Estimating the bias related to DNA recovery from hemp stems for retting microbial community investigation.

The industrial hemp plant Cannabis sativa is a source of vegetable fiber for both textiles and biocomposite applications. After harvesting, the plant stems are laid out on the ground and colonized by microorganisms (bacteria and fungi) naturally present in the soil and on the stems. By producing hydrolytic enzymes that degrade the plant wall polymers, the natural cement that binds the fiber bundles together is removed, thus facilitating their dissociation (retting process) which is required for producing high-performant fibers. To investigate temporal dynamics of retting microbial communities (density levels, diversity, and structure), a reliable protocol for extracting genomic DNA from stems is mandatory. However, very little attention has been paid to the methodological aspects of nucleic acid extraction, although they are crucial for the significance of the final result. Three protocols were selected and tested: a commercial kit (FastDNA™ Spin Kit for soil), the Gns-GII procedure, and a custom procedure from the Genosol platform. A comparative analysis was carried out on soil and two different varieties of hemp stem. The efficiency of each method was measured by evaluating both the quantity and quality of the extracted DNA and the abundance and taxonomy of bacterial and fungal populations. The Genosol protocol provides interesting yields in terms of quantity and quality of genomic DNA compared to the other two protocols.
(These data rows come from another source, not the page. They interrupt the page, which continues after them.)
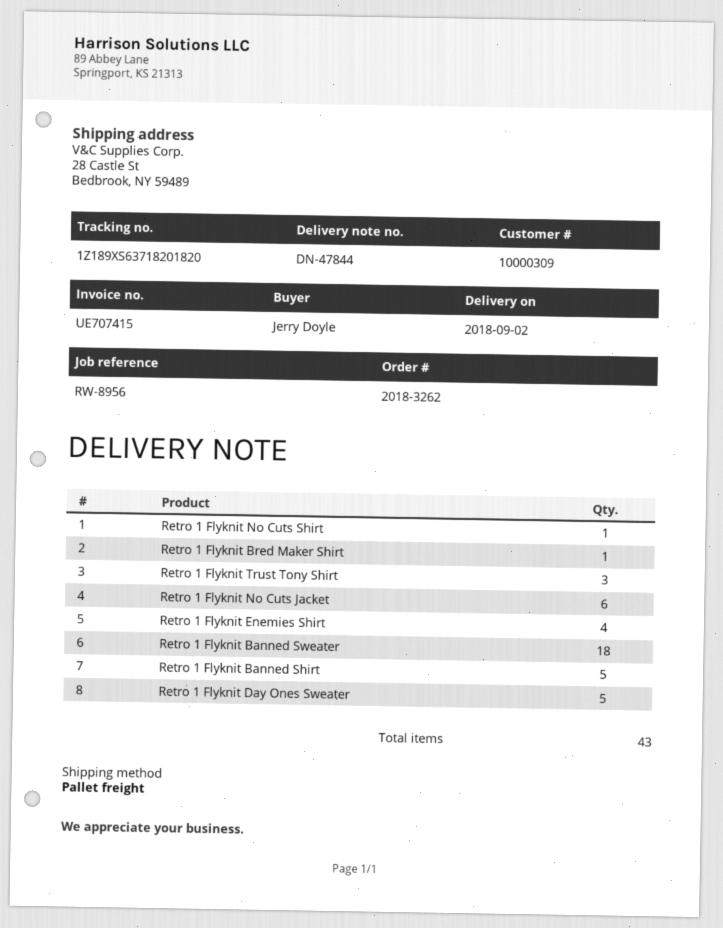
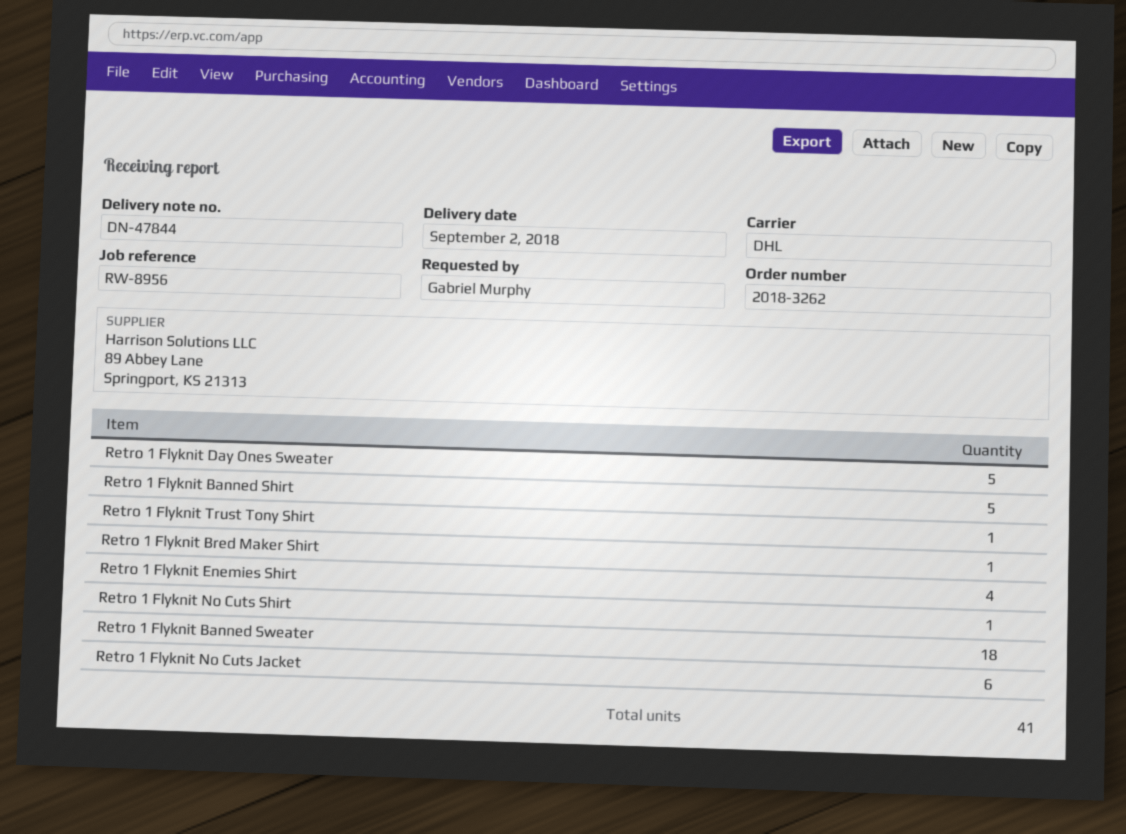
ordered by: Jerry Doyle -> Gabriel Murphy
shipping method: pallet freight -> DHL
Retro 1 Flyknit Trust Tony Shirt: 3 -> 1
total quantity: 43 -> 41

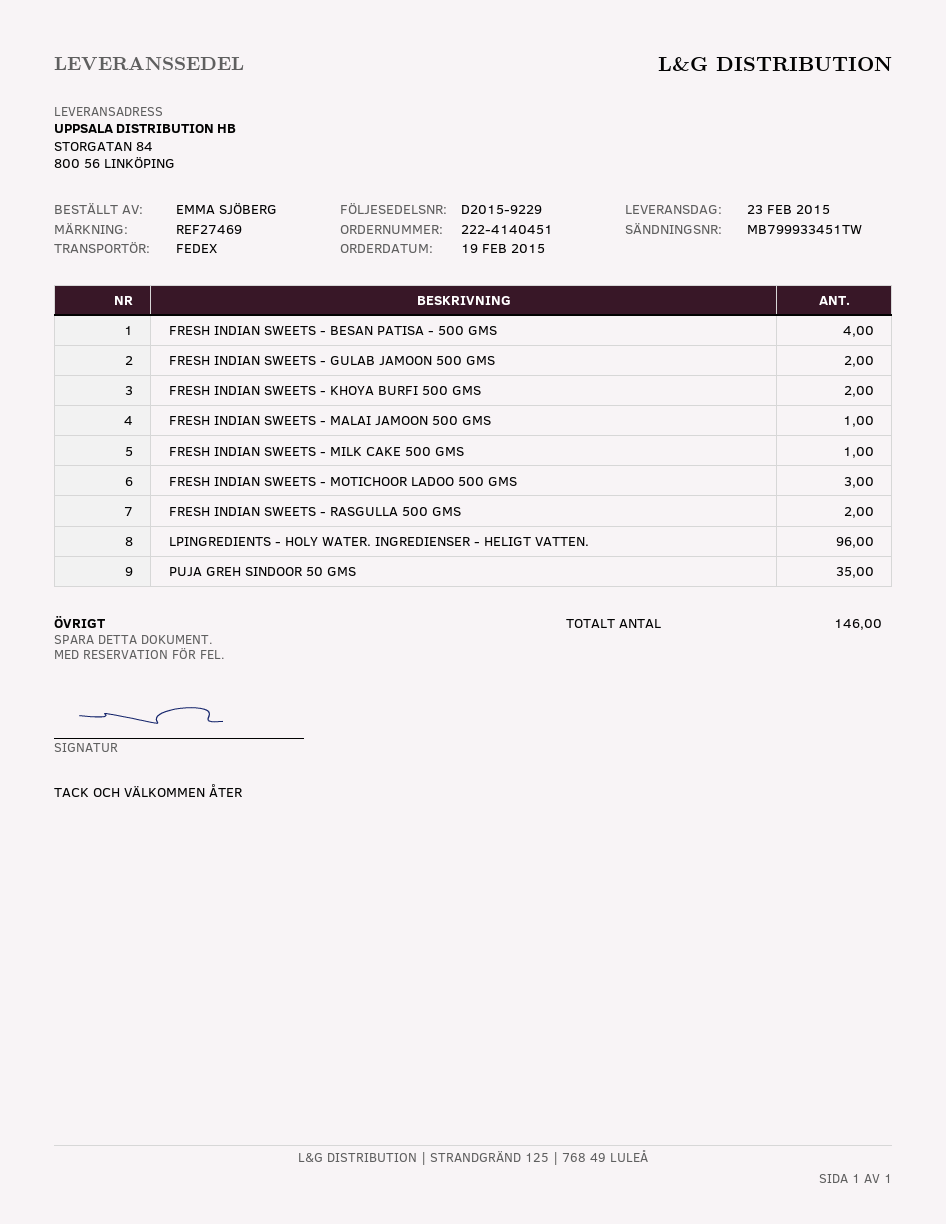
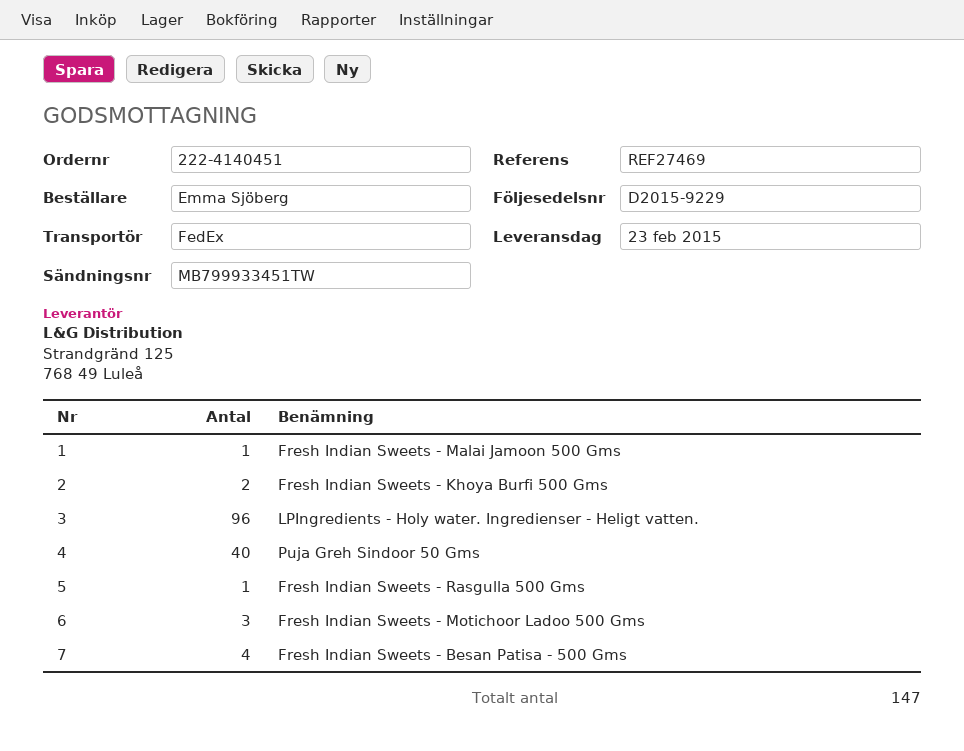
FRESH INDIAN SWEETS - GULAB JAMOON 500 GMS: 2 -> none
FRESH INDIAN SWEETS - MILK CAKE 500 GMS: 1 -> none
FRESH INDIAN SWEETS - RASGULLA 500 GMS: 2 -> 1
PUJA GREH SINDOOR 50 GMS: 35 -> 40
total quantity: 146 -> 147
However, no major difference was observed in microbial diversity between the two extraction procedures (FastDNA™ SPIN Kit and Genosol protocol). Based on these results, the FastDNA™ SPIN kit or the Genosol procedure seems to be suitable for studying bacterial and fungal communities of the retting process. It should be noted that this work has demonstrated the importance of evaluating biases associated with DNA recovery from hemp stems. KEY POINTS: • Metagenomic DNA was successfully extracted from hemp stem samples using three different protocols. • Further evaluation was performed in terms of DNA yield and purity, abundance level, and microbial community structure. • This work exhibited the crucial importance of DNA recovery bias evaluation.